The church also supports Kairos Prison Ministry International, which helps people who are incarcerated develop and strengthen their faith. Globally, the church has been involved in supporting Ukrainian refugees, such as by giving to the United Methodist Global Ministries’ Advance Special for Ukraine.
One of Palm Harbor’s values is a “continuous focus on the future,” with a particular emphasis on supporting the next generation.
One way the church continues to realize that vision is by investing in the foundation’s long-term fund. Milano says the growth in their endowment funds allowed them to be more aggressive in their investments.
“We weren’t earning anything on our investments,” he said. “And to be able to be more aggressive and still have that long-term vision definitely was enticing.”
Connectional ties simplify church investing
Nieves believes other churches should reconsider their resources and how they support ministry.

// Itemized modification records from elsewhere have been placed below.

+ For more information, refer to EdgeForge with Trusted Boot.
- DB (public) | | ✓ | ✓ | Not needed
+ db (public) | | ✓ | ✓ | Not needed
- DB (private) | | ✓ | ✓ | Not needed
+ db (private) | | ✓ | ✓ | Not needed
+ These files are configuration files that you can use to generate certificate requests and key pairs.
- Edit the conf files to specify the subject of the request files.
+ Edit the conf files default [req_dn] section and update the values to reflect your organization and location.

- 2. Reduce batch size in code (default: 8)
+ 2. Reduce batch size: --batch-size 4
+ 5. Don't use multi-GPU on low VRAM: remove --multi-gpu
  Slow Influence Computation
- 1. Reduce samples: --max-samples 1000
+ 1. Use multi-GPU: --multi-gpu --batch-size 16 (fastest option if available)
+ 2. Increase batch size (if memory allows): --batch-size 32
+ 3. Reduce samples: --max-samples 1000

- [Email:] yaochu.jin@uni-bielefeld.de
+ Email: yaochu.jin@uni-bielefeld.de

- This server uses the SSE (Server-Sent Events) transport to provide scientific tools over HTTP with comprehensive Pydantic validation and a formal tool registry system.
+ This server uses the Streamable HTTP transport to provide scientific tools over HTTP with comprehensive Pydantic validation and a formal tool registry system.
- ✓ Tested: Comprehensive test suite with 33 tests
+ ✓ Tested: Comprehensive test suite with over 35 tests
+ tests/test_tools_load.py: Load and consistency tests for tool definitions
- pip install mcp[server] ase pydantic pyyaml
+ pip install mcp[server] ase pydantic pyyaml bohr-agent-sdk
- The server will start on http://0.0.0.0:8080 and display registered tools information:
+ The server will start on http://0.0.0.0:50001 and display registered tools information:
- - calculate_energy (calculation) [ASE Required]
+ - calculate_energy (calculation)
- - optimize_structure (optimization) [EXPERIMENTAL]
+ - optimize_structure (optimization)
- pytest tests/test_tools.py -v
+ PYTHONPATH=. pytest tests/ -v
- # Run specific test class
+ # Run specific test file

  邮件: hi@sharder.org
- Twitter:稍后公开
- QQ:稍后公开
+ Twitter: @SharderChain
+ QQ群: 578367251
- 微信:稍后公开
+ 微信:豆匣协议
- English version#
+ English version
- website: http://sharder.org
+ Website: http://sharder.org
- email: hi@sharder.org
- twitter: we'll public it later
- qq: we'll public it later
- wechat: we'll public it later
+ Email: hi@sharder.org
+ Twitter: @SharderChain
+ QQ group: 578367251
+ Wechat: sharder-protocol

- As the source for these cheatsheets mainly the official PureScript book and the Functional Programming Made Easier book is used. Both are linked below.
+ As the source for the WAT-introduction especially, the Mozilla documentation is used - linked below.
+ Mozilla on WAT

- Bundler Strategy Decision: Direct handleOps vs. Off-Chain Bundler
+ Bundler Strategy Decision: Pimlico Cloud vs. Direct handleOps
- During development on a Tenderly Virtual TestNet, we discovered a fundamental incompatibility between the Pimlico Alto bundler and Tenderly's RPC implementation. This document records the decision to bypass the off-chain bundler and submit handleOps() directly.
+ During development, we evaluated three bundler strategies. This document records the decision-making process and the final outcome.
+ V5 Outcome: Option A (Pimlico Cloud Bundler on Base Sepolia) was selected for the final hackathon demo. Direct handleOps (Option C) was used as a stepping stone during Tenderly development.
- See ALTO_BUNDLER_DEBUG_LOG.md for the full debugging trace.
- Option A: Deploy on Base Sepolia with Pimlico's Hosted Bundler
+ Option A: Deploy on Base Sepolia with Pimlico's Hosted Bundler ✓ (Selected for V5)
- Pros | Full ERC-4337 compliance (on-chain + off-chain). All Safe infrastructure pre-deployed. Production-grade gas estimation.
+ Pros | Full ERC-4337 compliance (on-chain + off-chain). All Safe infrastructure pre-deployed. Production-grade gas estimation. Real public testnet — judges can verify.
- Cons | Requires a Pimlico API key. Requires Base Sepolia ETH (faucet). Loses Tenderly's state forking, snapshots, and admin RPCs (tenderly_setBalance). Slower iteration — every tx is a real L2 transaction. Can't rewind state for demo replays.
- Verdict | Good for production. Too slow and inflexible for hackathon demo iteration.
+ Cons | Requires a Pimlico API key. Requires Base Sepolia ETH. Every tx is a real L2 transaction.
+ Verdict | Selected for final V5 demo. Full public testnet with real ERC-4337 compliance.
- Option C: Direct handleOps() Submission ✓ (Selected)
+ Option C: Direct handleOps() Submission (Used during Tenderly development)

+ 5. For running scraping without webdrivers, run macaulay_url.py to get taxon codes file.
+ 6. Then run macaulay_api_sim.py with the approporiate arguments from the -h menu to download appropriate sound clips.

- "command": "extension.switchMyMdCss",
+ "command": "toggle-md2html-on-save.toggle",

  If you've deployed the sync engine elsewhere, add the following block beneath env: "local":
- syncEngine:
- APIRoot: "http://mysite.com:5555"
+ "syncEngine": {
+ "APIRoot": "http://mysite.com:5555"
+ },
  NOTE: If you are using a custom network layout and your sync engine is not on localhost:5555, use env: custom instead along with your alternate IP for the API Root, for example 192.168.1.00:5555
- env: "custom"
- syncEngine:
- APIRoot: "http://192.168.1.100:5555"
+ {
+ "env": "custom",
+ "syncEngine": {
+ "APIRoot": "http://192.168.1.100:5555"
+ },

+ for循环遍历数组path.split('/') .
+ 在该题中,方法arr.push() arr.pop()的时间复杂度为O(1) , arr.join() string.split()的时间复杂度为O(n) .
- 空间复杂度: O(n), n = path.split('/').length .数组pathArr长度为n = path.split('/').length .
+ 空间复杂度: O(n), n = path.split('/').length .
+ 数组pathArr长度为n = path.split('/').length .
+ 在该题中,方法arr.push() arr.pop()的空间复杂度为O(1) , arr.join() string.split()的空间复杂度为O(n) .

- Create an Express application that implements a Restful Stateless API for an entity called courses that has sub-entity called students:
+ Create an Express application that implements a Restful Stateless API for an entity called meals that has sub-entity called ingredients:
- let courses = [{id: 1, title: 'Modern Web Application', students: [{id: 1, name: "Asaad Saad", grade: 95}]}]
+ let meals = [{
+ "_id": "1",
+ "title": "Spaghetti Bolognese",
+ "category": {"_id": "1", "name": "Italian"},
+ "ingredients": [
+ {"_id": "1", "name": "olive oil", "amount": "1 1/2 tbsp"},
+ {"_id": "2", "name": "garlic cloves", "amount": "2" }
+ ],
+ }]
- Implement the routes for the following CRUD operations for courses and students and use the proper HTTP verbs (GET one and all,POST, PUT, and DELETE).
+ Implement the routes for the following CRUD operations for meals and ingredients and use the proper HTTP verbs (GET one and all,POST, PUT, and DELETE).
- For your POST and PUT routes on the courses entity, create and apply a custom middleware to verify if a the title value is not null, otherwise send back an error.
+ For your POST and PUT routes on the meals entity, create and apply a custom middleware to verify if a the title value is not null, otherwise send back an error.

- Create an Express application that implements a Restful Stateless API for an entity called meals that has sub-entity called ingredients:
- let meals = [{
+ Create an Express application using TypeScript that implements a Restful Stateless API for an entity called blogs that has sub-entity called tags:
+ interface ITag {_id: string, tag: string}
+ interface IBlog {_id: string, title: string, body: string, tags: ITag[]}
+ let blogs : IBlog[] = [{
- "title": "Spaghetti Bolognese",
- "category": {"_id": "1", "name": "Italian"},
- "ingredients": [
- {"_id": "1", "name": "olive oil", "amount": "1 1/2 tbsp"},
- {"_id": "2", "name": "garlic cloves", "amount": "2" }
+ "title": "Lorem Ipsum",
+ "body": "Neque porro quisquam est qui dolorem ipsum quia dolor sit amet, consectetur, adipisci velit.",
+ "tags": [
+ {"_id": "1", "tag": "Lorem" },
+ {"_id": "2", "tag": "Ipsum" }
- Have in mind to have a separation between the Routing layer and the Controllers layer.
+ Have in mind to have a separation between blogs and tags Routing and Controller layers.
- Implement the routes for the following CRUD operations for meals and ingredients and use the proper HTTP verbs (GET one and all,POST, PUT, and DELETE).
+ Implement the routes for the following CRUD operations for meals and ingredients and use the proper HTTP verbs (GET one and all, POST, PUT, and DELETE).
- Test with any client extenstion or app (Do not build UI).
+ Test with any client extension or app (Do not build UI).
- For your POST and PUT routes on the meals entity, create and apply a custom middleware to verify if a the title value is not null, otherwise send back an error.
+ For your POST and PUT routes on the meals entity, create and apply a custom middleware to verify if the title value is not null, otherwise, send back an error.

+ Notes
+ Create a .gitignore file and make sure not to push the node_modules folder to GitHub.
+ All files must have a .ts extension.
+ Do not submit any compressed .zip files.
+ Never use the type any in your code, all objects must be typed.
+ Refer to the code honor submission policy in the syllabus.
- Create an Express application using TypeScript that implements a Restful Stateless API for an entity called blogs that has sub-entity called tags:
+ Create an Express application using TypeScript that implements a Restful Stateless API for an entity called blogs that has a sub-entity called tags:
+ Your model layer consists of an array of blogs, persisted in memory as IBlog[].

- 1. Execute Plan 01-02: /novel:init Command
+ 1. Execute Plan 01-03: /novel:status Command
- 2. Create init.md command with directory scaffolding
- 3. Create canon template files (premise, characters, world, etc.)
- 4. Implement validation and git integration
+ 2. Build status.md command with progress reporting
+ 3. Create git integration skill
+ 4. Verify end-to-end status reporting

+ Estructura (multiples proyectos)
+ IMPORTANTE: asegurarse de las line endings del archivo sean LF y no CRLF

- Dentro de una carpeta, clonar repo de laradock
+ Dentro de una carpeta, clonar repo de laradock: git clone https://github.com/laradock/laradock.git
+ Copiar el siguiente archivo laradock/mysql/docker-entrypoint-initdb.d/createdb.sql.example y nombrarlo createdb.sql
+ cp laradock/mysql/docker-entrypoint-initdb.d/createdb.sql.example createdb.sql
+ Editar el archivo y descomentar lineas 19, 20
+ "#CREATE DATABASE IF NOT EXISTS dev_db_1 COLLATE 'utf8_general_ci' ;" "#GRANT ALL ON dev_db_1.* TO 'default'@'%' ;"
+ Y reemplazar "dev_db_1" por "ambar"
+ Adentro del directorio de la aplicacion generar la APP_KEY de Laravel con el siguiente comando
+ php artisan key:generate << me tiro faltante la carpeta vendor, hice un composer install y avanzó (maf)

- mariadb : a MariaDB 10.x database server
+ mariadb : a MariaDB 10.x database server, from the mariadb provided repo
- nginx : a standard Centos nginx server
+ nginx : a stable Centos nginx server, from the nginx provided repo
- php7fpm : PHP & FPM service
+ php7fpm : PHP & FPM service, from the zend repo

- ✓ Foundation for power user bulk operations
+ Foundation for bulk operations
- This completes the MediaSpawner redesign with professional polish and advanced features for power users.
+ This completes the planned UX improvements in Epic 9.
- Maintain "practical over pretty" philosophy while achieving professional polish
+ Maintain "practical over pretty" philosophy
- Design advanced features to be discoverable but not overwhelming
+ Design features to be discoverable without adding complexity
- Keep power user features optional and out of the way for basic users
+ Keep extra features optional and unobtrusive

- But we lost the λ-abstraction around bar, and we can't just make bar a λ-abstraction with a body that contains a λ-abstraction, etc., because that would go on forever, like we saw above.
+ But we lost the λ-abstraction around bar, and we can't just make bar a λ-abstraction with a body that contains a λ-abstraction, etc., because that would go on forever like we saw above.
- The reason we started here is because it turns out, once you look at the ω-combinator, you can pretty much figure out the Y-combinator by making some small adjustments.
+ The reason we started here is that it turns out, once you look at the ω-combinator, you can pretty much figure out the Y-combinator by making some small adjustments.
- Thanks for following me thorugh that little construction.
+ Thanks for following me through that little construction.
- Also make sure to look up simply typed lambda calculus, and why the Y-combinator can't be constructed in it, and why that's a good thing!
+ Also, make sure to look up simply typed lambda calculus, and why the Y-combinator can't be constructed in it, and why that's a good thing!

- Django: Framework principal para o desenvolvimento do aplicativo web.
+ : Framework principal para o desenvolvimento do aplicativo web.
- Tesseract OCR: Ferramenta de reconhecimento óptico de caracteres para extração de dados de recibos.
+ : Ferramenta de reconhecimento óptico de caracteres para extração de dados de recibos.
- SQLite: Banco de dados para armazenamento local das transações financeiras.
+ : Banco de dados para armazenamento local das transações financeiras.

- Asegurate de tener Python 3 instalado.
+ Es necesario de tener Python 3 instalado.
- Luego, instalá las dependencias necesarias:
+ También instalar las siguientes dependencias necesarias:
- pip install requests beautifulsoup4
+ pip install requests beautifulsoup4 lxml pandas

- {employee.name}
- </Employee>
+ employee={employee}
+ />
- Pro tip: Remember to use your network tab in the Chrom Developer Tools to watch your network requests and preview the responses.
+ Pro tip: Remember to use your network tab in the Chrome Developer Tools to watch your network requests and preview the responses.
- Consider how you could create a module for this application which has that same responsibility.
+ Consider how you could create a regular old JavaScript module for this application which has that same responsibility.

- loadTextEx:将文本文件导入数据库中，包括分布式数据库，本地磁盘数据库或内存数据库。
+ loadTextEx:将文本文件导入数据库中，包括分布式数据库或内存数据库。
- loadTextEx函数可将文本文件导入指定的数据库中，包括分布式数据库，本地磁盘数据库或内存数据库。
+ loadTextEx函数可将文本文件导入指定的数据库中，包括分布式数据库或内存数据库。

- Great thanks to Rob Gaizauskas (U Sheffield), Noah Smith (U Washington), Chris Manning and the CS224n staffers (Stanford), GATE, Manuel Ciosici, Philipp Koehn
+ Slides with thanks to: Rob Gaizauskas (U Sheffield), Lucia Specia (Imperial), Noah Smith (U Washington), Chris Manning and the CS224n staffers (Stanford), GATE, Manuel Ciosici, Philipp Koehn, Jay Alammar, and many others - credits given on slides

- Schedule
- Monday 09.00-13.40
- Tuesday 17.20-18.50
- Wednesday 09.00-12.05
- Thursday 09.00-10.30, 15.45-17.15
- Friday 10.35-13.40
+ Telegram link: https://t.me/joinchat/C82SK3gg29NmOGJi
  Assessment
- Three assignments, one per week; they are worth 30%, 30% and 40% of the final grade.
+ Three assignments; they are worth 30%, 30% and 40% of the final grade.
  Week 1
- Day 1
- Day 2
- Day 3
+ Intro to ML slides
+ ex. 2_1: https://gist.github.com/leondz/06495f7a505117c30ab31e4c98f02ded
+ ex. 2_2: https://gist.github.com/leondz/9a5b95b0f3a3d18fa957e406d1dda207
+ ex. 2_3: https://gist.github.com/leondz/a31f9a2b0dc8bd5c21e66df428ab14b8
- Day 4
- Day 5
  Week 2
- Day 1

Having the foundation as a partner, he says, is helping the church pivot to new financial realities in their community and continue its ministries well into the future.
“We already have a built-in organization with our own DNA that we can absolutely and completely trust and know that the funds are going to be used in an ethical way,” Nieves said. “They’re going to be used to help ministry in other places.”
And in 2018, the foundation took its fiduciary commitment to investors to a new level by earning the Investment Steward Certification for its investment and charitable gift annuity funds. It has been recertified each year since then.
This seal of approval from the independent Centre for Fiduciary Excellence means the foundation puts the interests of its ministry partners first.
“So to us,” Nieves said, “it’s a no-brainer that this is an excellent choice to be able to continue in ministry of our church.”